Sweet Little Lies by Caz Frear is a police procedural that overlaps with the psychological thriller genre. This story follows Met detective Cat Kinsella who is investigating why and how Alice’s body is found close to her father’s pub.
Frear never had any police experience. “However, a friend put me in touch with a great police officer who has been invaluable. He keeps me on the straight and narrow when it comes to procedure. I wouldn’t say I’m an absolute slave to accuracy when it comes to procedure, but when writing a page-turner, I simply can’t wait a week to get a DNA test result back. But it does need to feel authentic.”
Cat’s troubled past comes into play as it becomes obvious that Alice was murdered and it is related to another woman vanishing eighteen years earlier. She wonders if her dad had something to do with Maryanne’s disappearance? Memories flood Cat, as a child of eight on a vacation in Ireland, she had to deal with why Maryanne had gone missing and her dad’s denial of ever knowing the seventeen-year-old girl, creating tension between Cat and her father. She is wondering if her father could have murdered both Maryanne and Alice. Through her investigation she confronts secrets about the women, her father, and her family life.
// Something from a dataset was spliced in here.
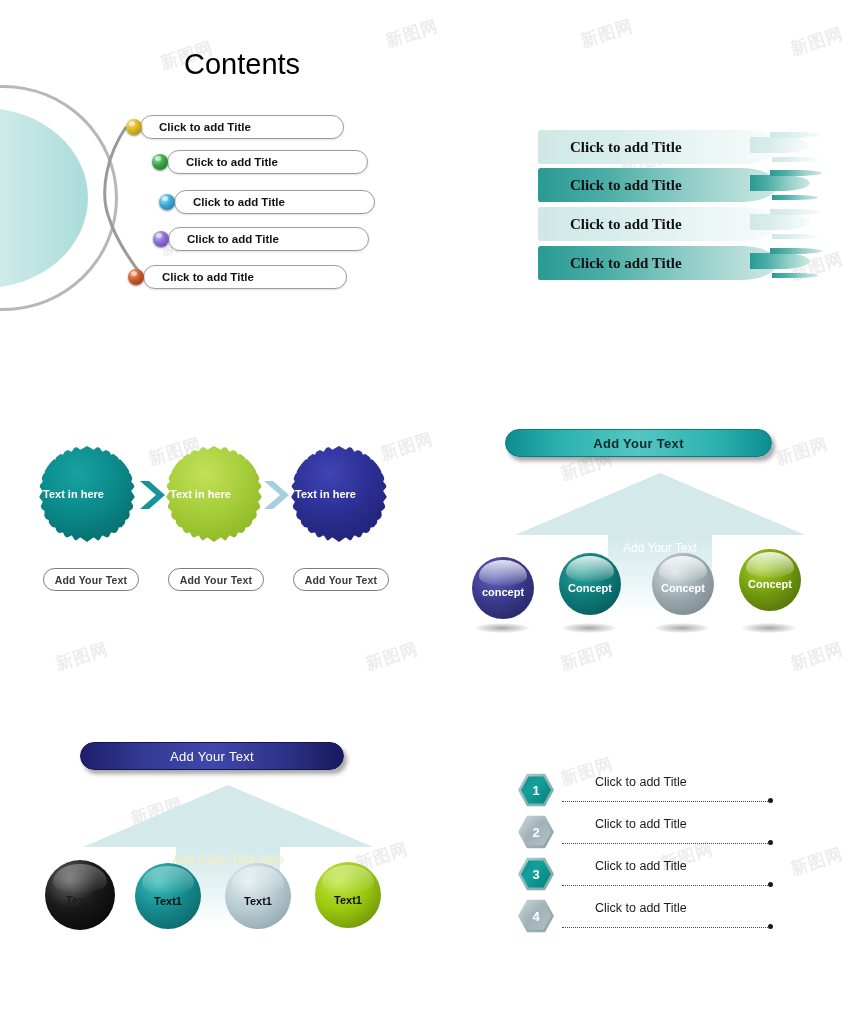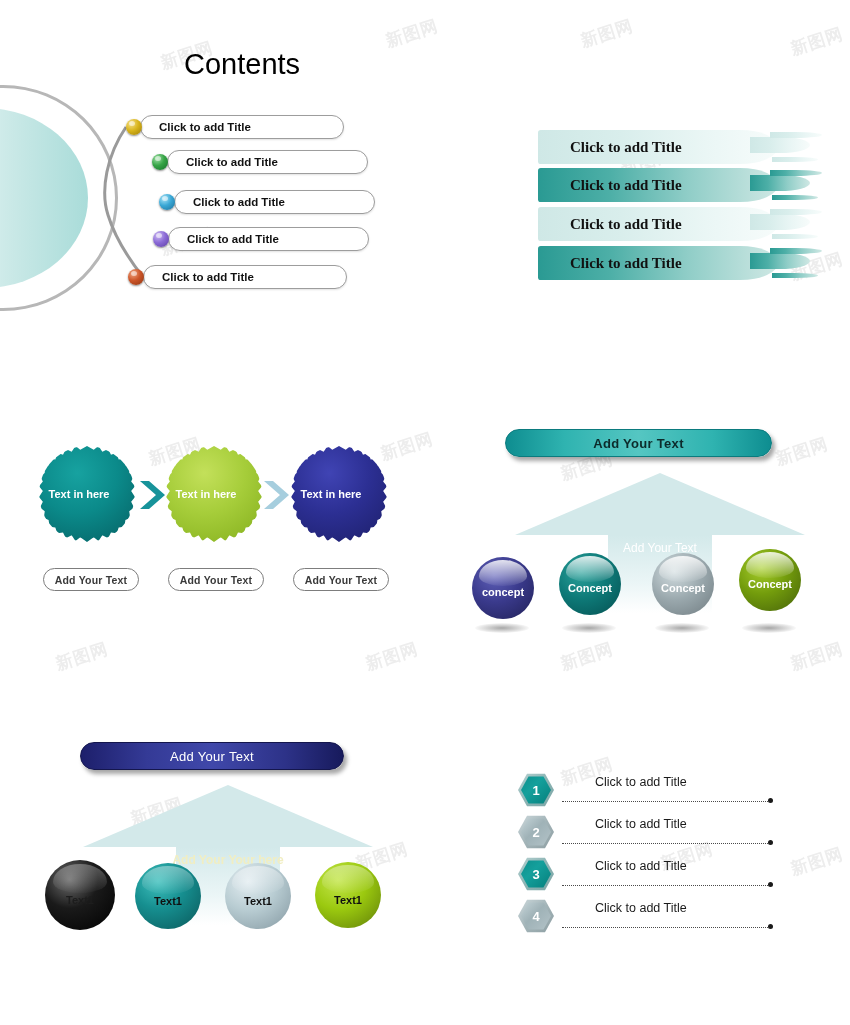"Text in here" .splat label { text-align: center -> none }
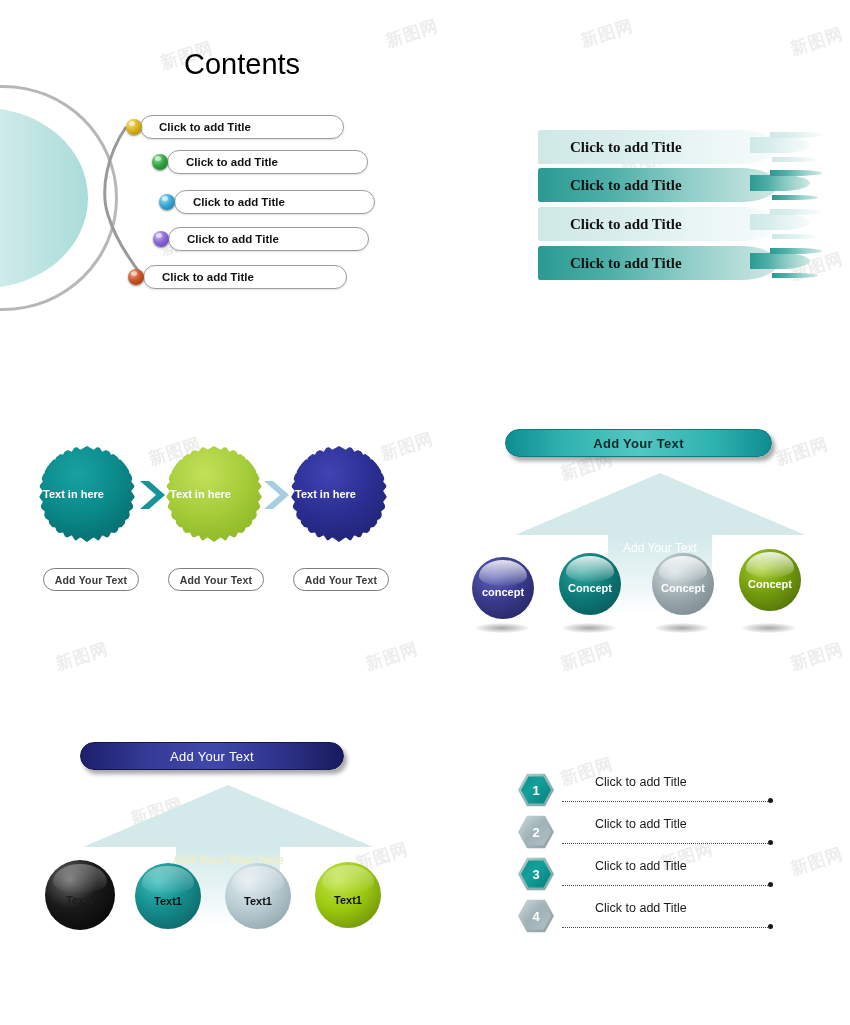"Add Your Your here" div.atext { text: Your Your -> Click Title }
Cat is a tough but damaged female protagonist who has become very cynical. She is strong, smart, loyal, and brave, but also funny and kind. Readers can easily identify and relate with her. Because of her desire to over-empathize with the victims her supervising officer requires that she continue with her department-mandated therapy. But she finds that the discussion often leads to issues mostly connected to her father and past events.
“I hope readers are invested in my character Cat. I know I am attached to her. Cat is flawed, a bit overweight, and down on herself. I do not consider her a Superhero, but just a detective trying to do her job. I’d describe Cat as an everywoman. She has some really big issues that she’s dealing with but she tries to get along with people and she wants to be liked as well as respected. There’s an element of her that is still that eight-year-old girl in Ireland who has just found out that the world isn't a safe place.”
This debut novel delves into dark family secrets full of lies and revelations. It is interesting how Frear combines the two genres to write a gripping story.